Review of Gravity

Gravity (2013)
8/10
A jaw-dropping story about the human spirit and the will to survive
19 October 2013
Gravity is a movie about trying to survive an impossible situation, and its filmmakers do something almost as difficult: Create a Hollywood blockbuster that's so original and eye-popping, it causes the collective jaw of jaded moviegoers to drop.

This thriller about two astronauts stranded after a disaster in space is so harrowing, because its visuals are so believable. It's the rare movie where the effects are so convincing; you forget they are effects at all.

In this day and age when every DVD seems to come with a whole batch of behind-the-scenes documentaries, most savvy moviegoers can spot the tricks of the trade and know how most cinematic illusions are achieved. So, it's enormously refreshing to watch a movie that is wall-to-wall special effects and not be able to discern any of its secrets. Director Alfonso Cuaron is known as an innovative filmmaker (any movie buff who has not seen Children of Men needs to stop what they're doing this instant and go see it). With this film, he devised a whole new bag of tricks to get the movie from script to screen. (One hint: Cuaron reportedly dangled the actors from wires inside a cube of LED lights. I can't begin to fathom how that translated into what you see on film – and I'm not sure if I want to know.) The result is a movie that demands to be seen not only in a theater, but in IMAX 3D. Splurge for the more expensive ticket – it's worth it.

As it has often been said, the most spectacular effects are worthless if they're not used to tell a compelling story. Cuaron knows the audience must be invested in the characters. Having two likable stars -- Sandra Bullock and George Clooney -- helps accomplish that aim, as does a script that fleshes out their personae, albeit through some clumsy exposition. Clooney and Bullock are the only actors with speaking parts whose faces appear on screen, but they both have such natural charisma, they are all we really need to see. One other key character is heard but not seen: Ed Harris, in a clever bit of casting, reprises his Apollo 13 role as the voice of mission control. (Apparently, it's a law in Hollywood that you can't make a realistic movie about the space program without the star of The Right Stuff being involved in some way.) The character moments are sprinkled into a story that unfolds at breakneck pace in near real time. At a concise 91 minutes, the movie is perfectly structured and a model of narrative efficiency. Bullock's character barely gets a chance to catch her breath, and neither does the audience.

Gravity is not without it flaws, however. Despite the movie's extremely realistic look, it contains a payload bay's worth of scientific inaccuracies. (Allow me to go all Space Geek on you for a moment.) Beyond the obvious fact the space shuttles are all currently residing in museums and that one of the other spacecraft depicted in the movie does not yet exist – there are other glaring problems.

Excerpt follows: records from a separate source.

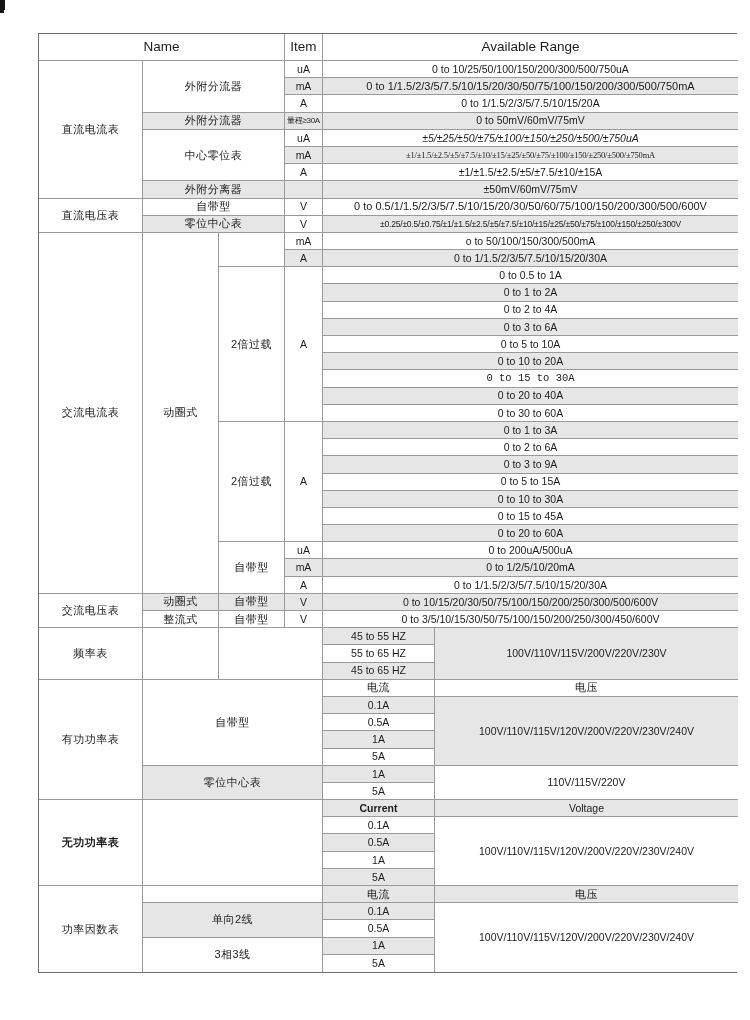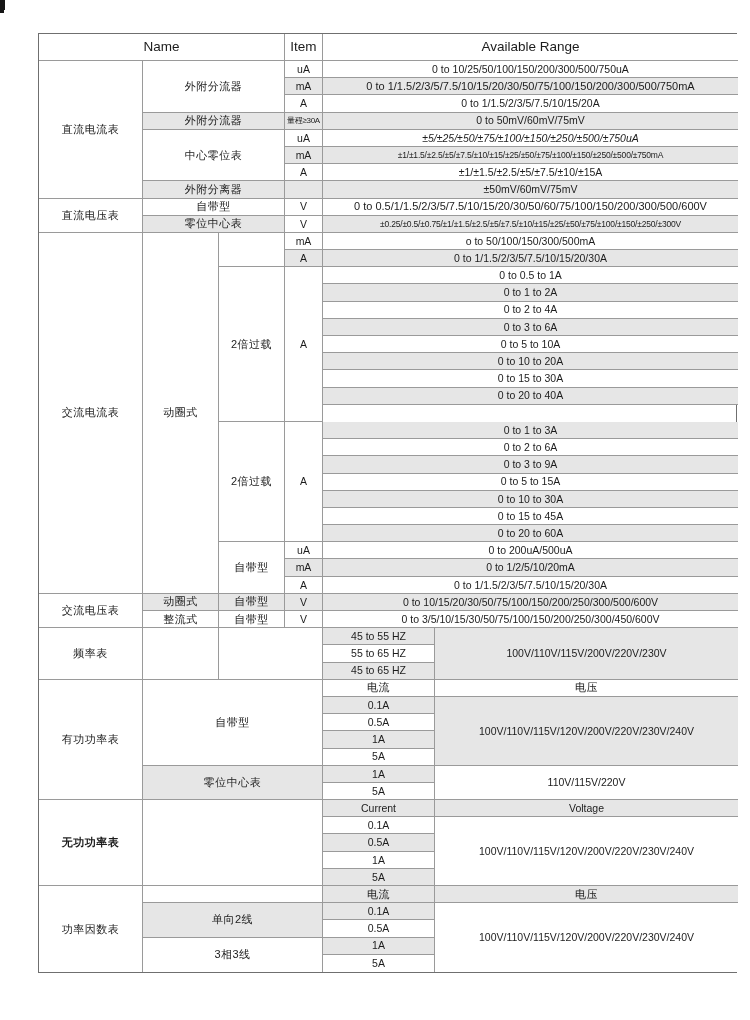"±1/±1.5/±2.5/±5/±7.5/±10/±15/±25/±50/±75" div.cell { font-family: none -> Liberation Serif, serif }
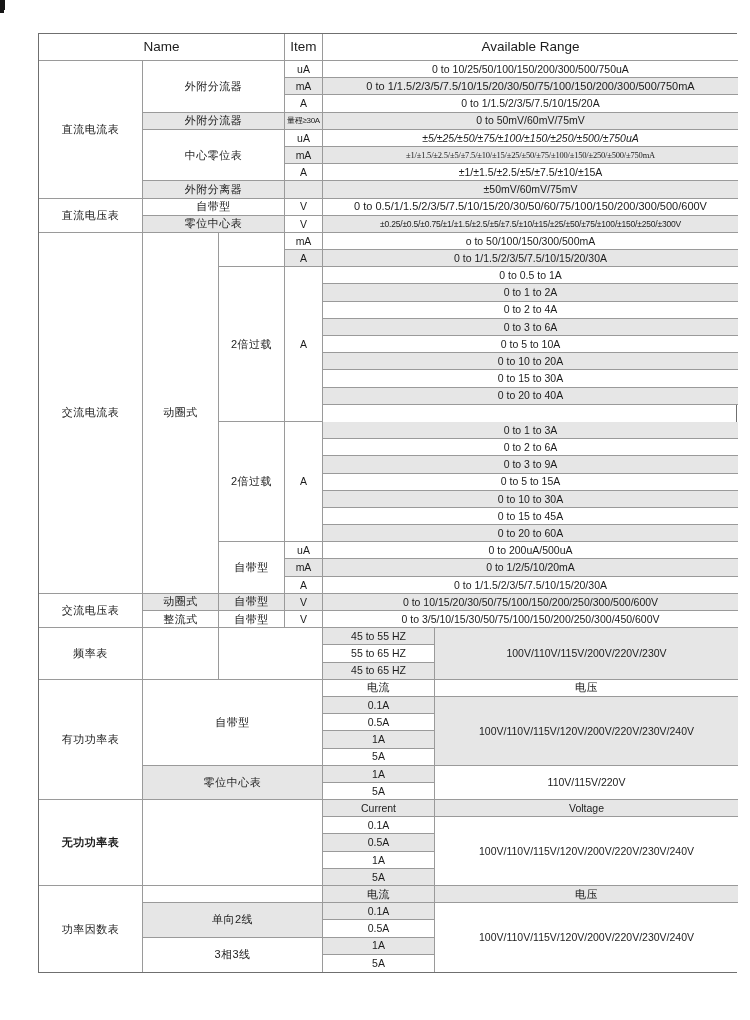"0 to 15 to 30A" div.cell { font-family: none -> Liberation Mono, monospace }
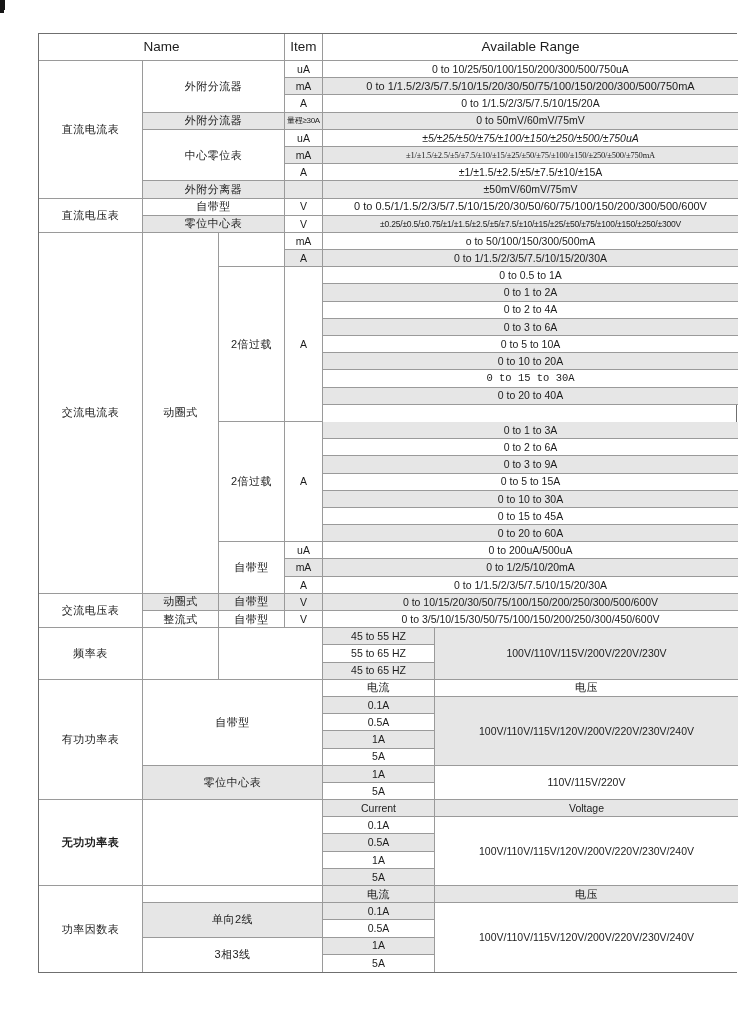"0 to 30 to 60A" div.cell { html: none -> <div>0 to 30 to 60A</div> }
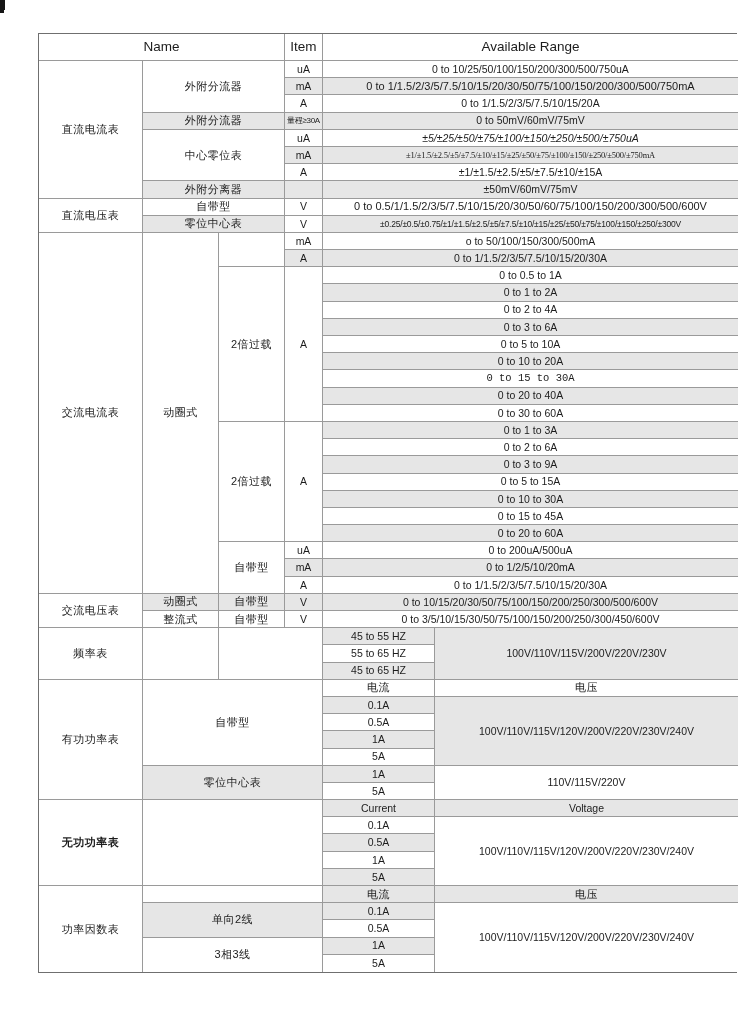"Current" div.cell { font-weight: none -> bold }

According to this movie, every man made object orbiting the earth is at the same altitude and latitude. (Fact: They're not.) Some basic laws of physics also apparently don't apply in this film's universe. (I could go on, but I won't.) The movie's accurate depiction of spaceflight, though, is less important than its emotional genuineness. It's a story about the human spirit and the will to survive. Bullock's character, a space rookie, was a doctor in her earthbound life and her backstory is a tragic one. For her, venturing to space is a way of escaping her pain. But in facing death, she discovers a newfound desire to live. It's an inspiring portrayal in a movie that is itself an inspiring artistic achievement.